_Exercise requirements_: Print the whole listing below exactly, skipping every picture.

——————

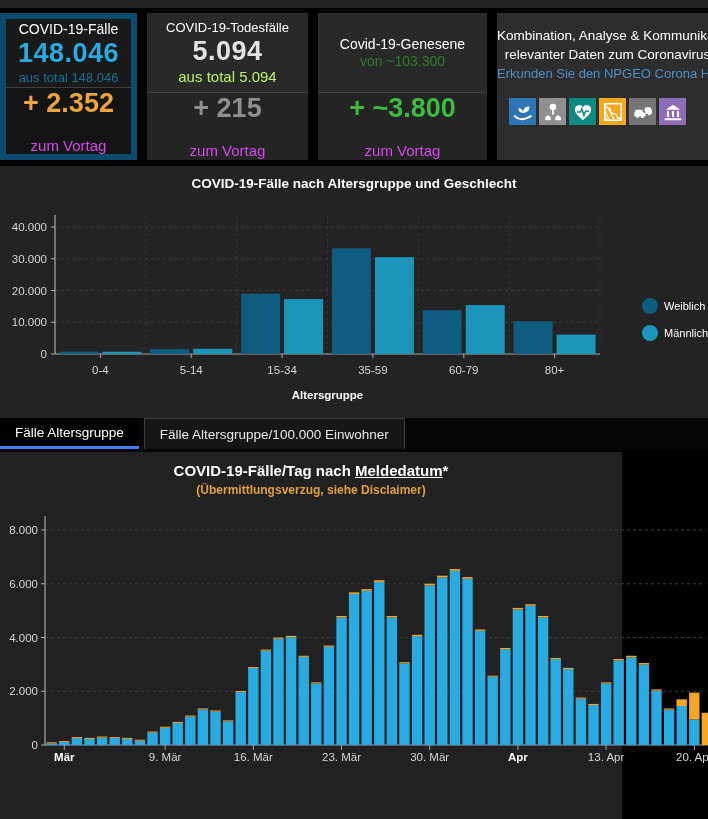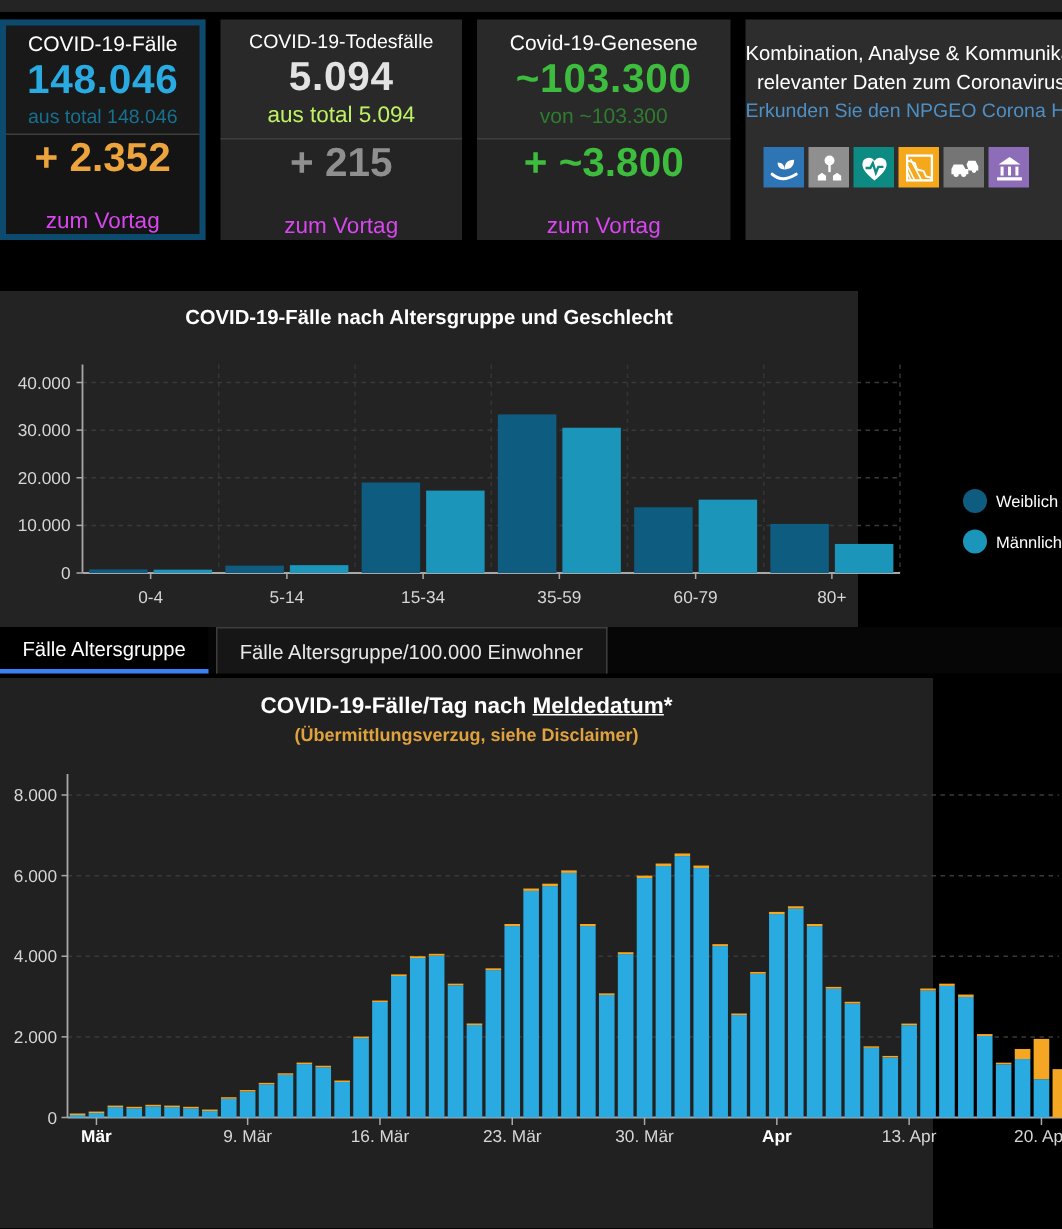--- a/index.html
+++ b/index.html
@@ -12,7 +12,7 @@
   .card .c-top{flex:1.08;display:flex;flex-direction:column;align-items:center;justify-content:center;
                gap:1px;border-bottom:1px solid #3e3e3f;background:rgba(255,255,255,0.025);}
   .card .c-bottom{flex:0.92;display:flex;flex-direction:column;align-items:center;justify-content:center;gap:18px;}
-  .card-cases{width:137px;margin-right:10px;background:#141415;border:4px solid #0c4a6e;}
+  .card-cases{width:137px;margin-right:10px;background:#141415;border:6px solid #0c4a6e;}
   .card-deaths{width:161px;margin-right:10px;background:#242425;}
   .card-recovered{width:169px;margin-right:10px;background:#242425;}
   .card-info{width:221px;background:#2d2d2e;padding:13px 0 0 0;overflow:visible;}

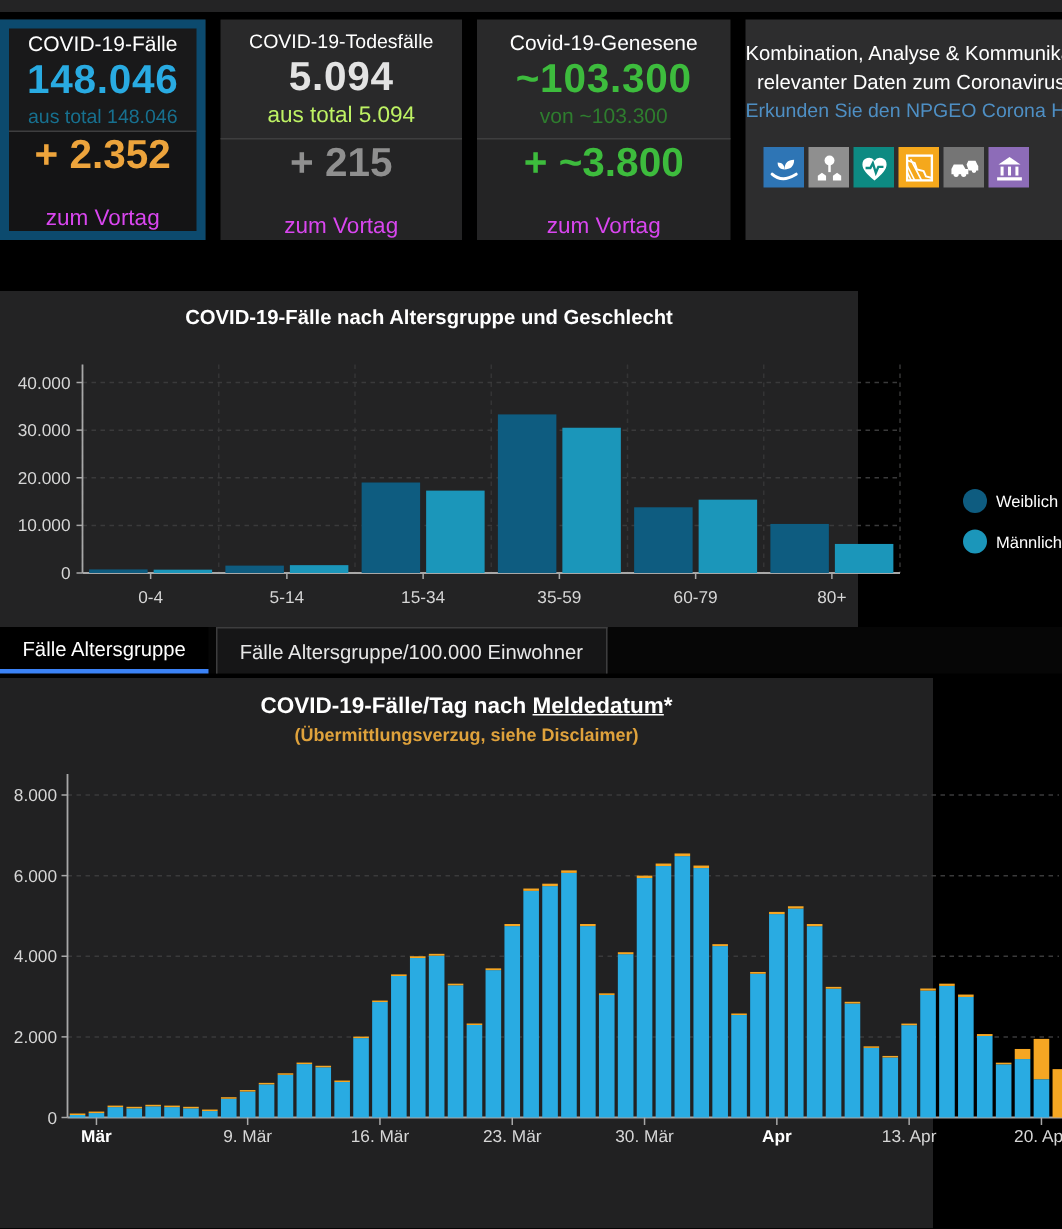--- a/index.html
+++ b/index.html
@@ -81,7 +81,6 @@
     <section class="card card-recovered">
       <div class="c-top">
         <div class="card-title">Covid-19-Genesene</div>
-        <div class="big rec-val">~103.300</div>
         <div class="sub rec-sub">von ~103.300</div>
       </div>
       <div class="c-bottom">

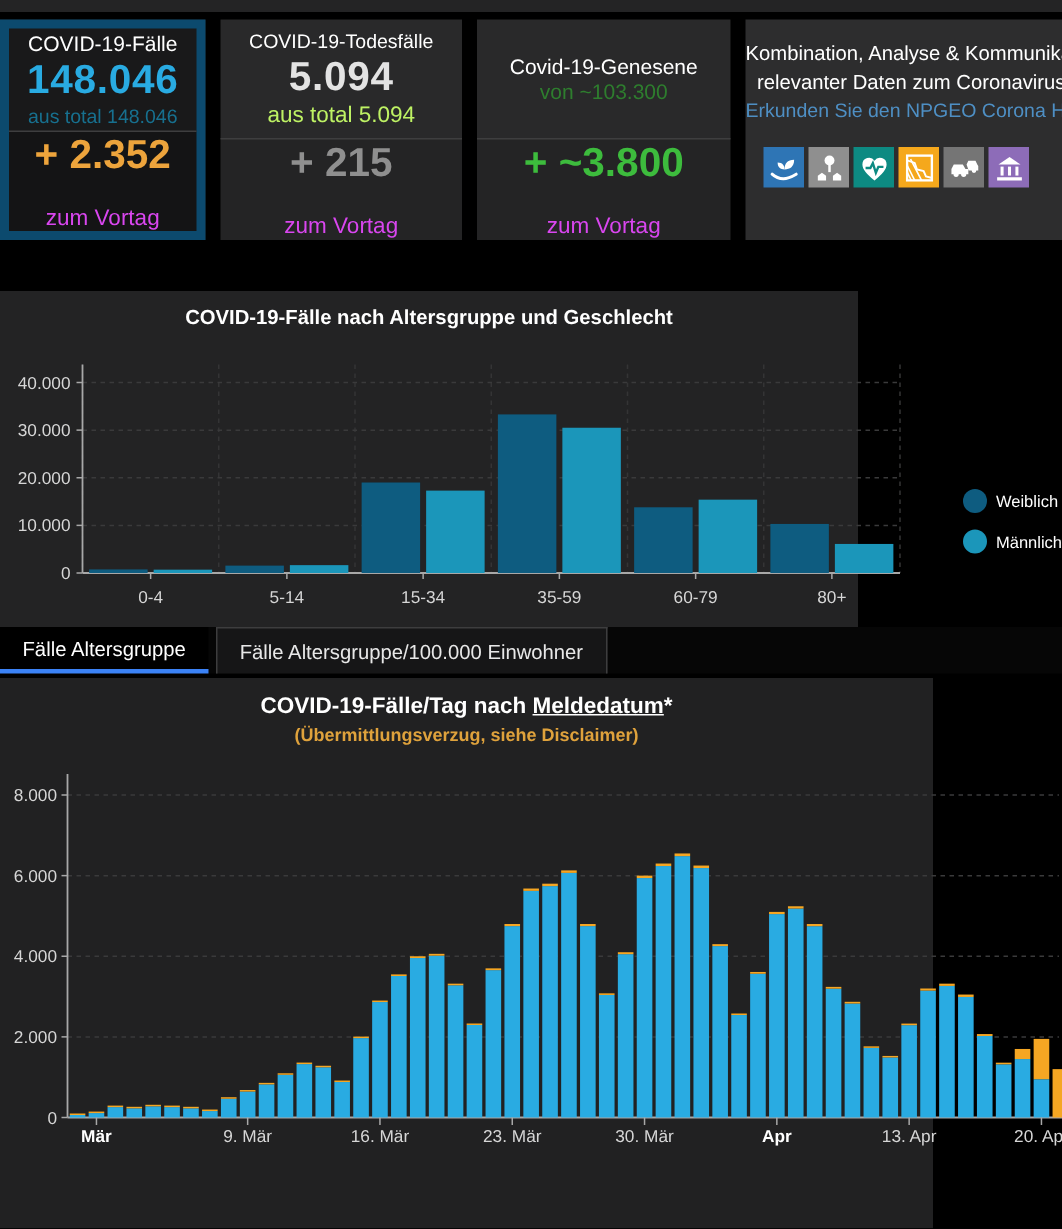--- a/index.html
+++ b/index.html
@@ -31,7 +31,7 @@
   .tiles{display:flex;gap:3px;margin:14px 0 0 12px;}
   .tile{width:27px;height:27px;display:flex;align-items:center;justify-content:center;flex:0 0 auto;}
   
-  .panel1{position:absolute;top:166px;left:0;width:572px;height:252px;background:#232324;margin-top:28px;}
+  .panel1{position:absolute;top:166px;left:0;width:708px;height:252px;background:#232324;}
   .panel1 h2{margin:0;padding-top:10px;text-align:center;font-size:13.5px;color:#fff;font-weight:bold;}
   #ageChart{position:absolute;top:36px;left:0;}
   .tabs{position:absolute;top:418px;left:0;width:708px;height:31px;background:#060606;display:flex;align-items:stretch;}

——————

_Output_:
--- a/index.html
+++ b/index.html
@@ -12,7 +12,7 @@
   .card .c-top{flex:1.08;display:flex;flex-direction:column;align-items:center;justify-content:center;
                gap:1px;border-bottom:1px solid #3e3e3f;background:rgba(255,255,255,0.025);}
   .card .c-bottom{flex:0.92;display:flex;flex-direction:column;align-items:center;justify-content:center;gap:18px;}
-  .card-cases{width:137px;margin-right:10px;background:#141415;border:4px solid #0c4a6e;}
+  .card-cases{width:137px;margin-right:10px;background:#141415;border:6px solid #0c4a6e;}
   .card-deaths{width:161px;margin-right:10px;background:#242425;}
   .card-recovered{width:169px;margin-right:10px;background:#242425;}
   .card-info{width:221px;background:#2d2d2e;padding:13px 0 0 0;overflow:visible;}

--- a/index.html
+++ b/index.html
@@ -81,7 +81,6 @@
     <section class="card card-recovered">
       <div class="c-top">
         <div class="card-title">Covid-19-Genesene</div>
-        <div class="big rec-val">~103.300</div>
         <div class="sub rec-sub">von ~103.300</div>
       </div>
       <div class="c-bottom">

--- a/index.html
+++ b/index.html
@@ -31,7 +31,7 @@
   .tiles{display:flex;gap:3px;margin:14px 0 0 12px;}
   .tile{width:27px;height:27px;display:flex;align-items:center;justify-content:center;flex:0 0 auto;}
   
-  .panel1{position:absolute;top:166px;left:0;width:572px;height:252px;background:#232324;margin-top:28px;}
+  .panel1{position:absolute;top:166px;left:0;width:708px;height:252px;background:#232324;}
   .panel1 h2{margin:0;padding-top:10px;text-align:center;font-size:13.5px;color:#fff;font-weight:bold;}
   #ageChart{position:absolute;top:36px;left:0;}
   .tabs{position:absolute;top:418px;left:0;width:708px;height:31px;background:#060606;display:flex;align-items:stretch;}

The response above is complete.